Ruth handed me the baby. She jerked her hands in the air in the oddest way. No place to put them. She wrapped them around her head and pressed, forcing back what was left of her brain.
“Why do I even have to say this? You know before I tell you. So old. Oldest song in the whole sick hymnal.” Her words were stale paste. I strained to hear her. “Nothing you can do with your life, but this country’s going to make you a cliché. The shining emblem of your kind.”
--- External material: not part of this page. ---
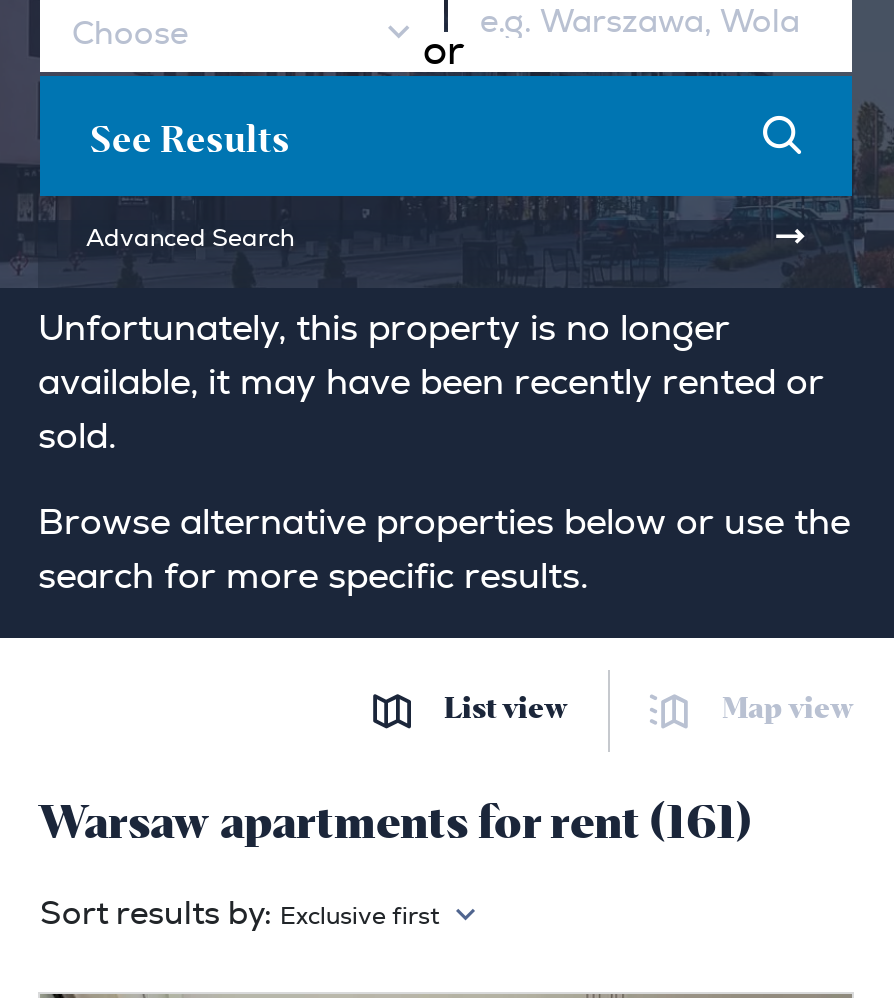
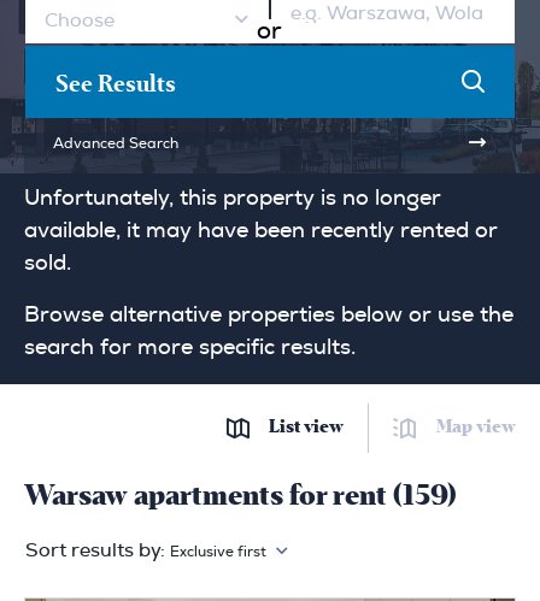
[38,794,752,856] Warsaw apartments for rent (161) -> [24,478,457,515] Warsaw apartments for rent (159)

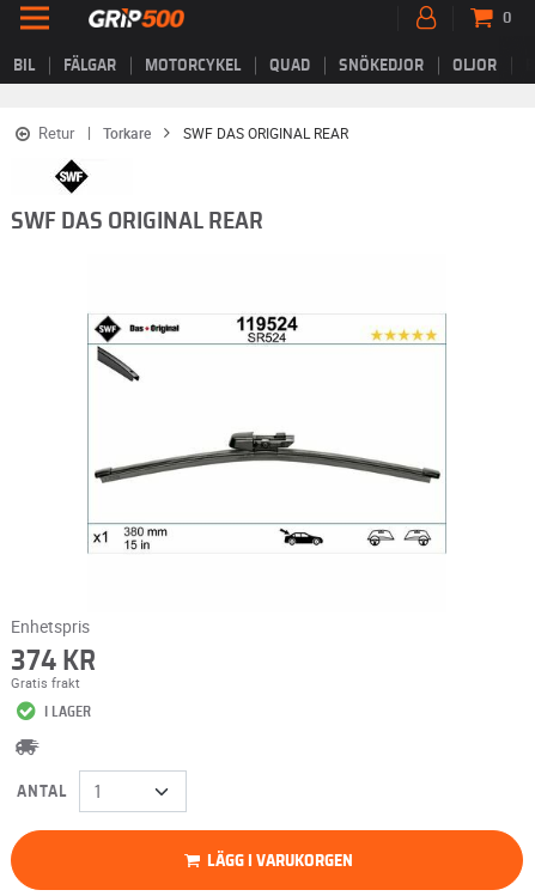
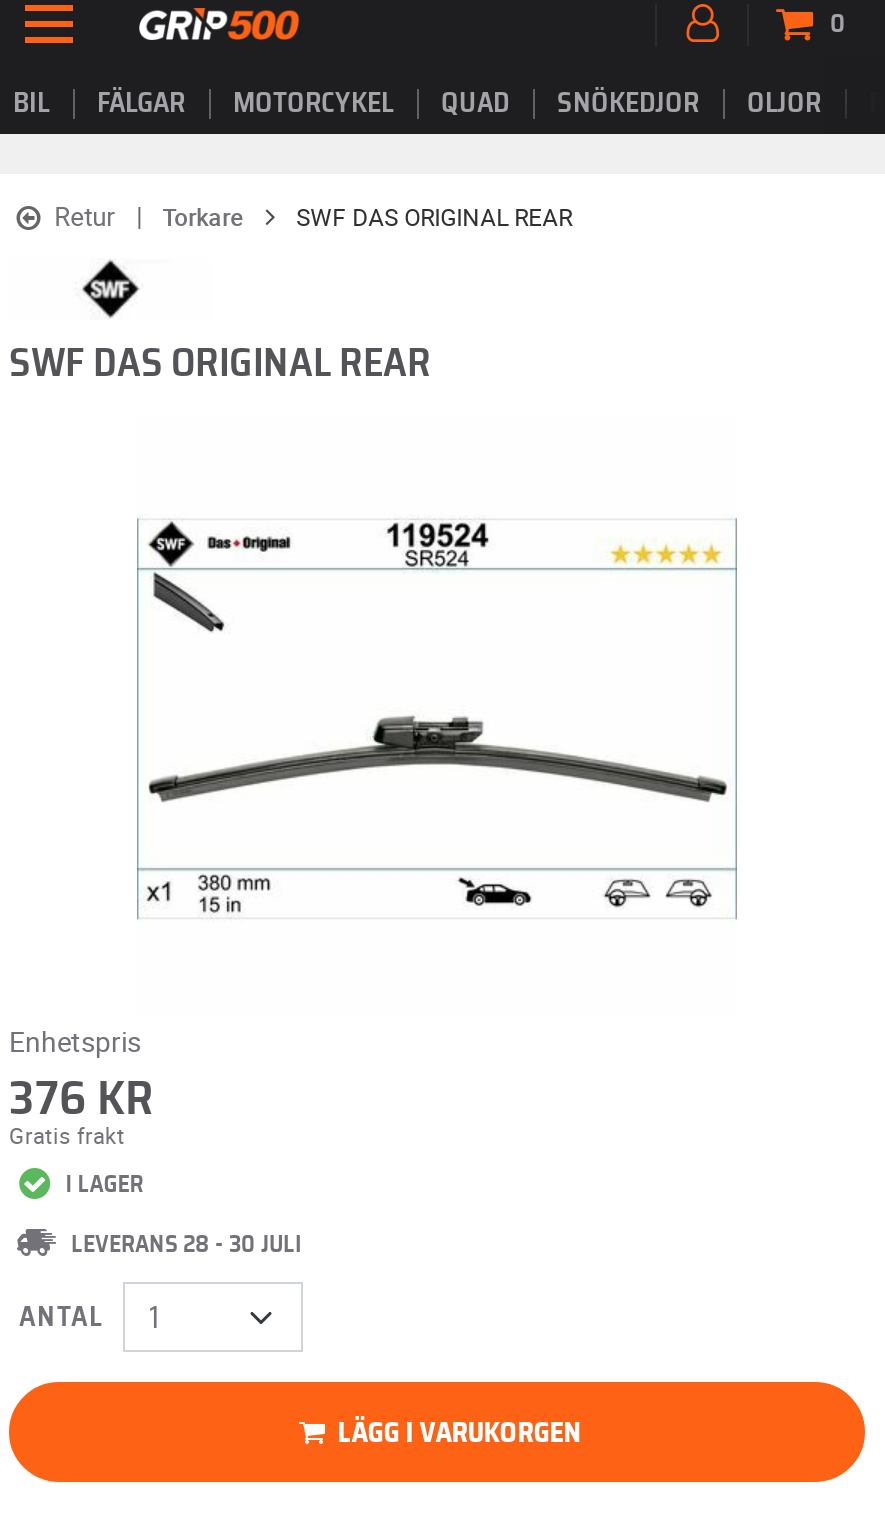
[11,647,96,676] 374 KR -> [9,1076,153,1124] 376 KR
none -> [71,1232,301,1256] LEVERANS 28 - 30 JULI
Little Robert began to shriek. I had no clue what to do. I hadn’t held a baby for twenty years. I bounced him, a dotted rhythm, and it helped a little. I hummed, long and low, a ground bass. My nephew put his hand to my chest in wonder. He felt the note there, and his wails turned into startled laughter. The sound brought Ruth back. She stood and traced small circles around the bed. Little Robert squealed, hand to my chest, demanding more.
“The thing was, Joey, they didn’t kill him. If they’d killed him, we might have had an uprising, even in Oakland. They did exactly what years of training primed them to do. They aimed for the legs with rubber riot-control bullets, and managed to shatter his right kneecap. Knocked him to the pavement, where he lay screaming. When he got through the pain, he started cursing them out with American history. They probably wanted to put a metal bullet through his skull just for naming them. The paramedics came. Twenty-two and a half minutes after they were called. They got him on the operating table and cut open his knee. According to the autopsy, he died of complications due to anesthesia.”
She stopped and took little Robert back from me. He started wailing again, reaching for my chest. He was ready to nose-dive out of her arms for a chance to feel those vibrations again. Only when Ruth hummed would he calm down. I listened to her notes. Untrained, a little hoarse. But full as the ocean when the moon pulled.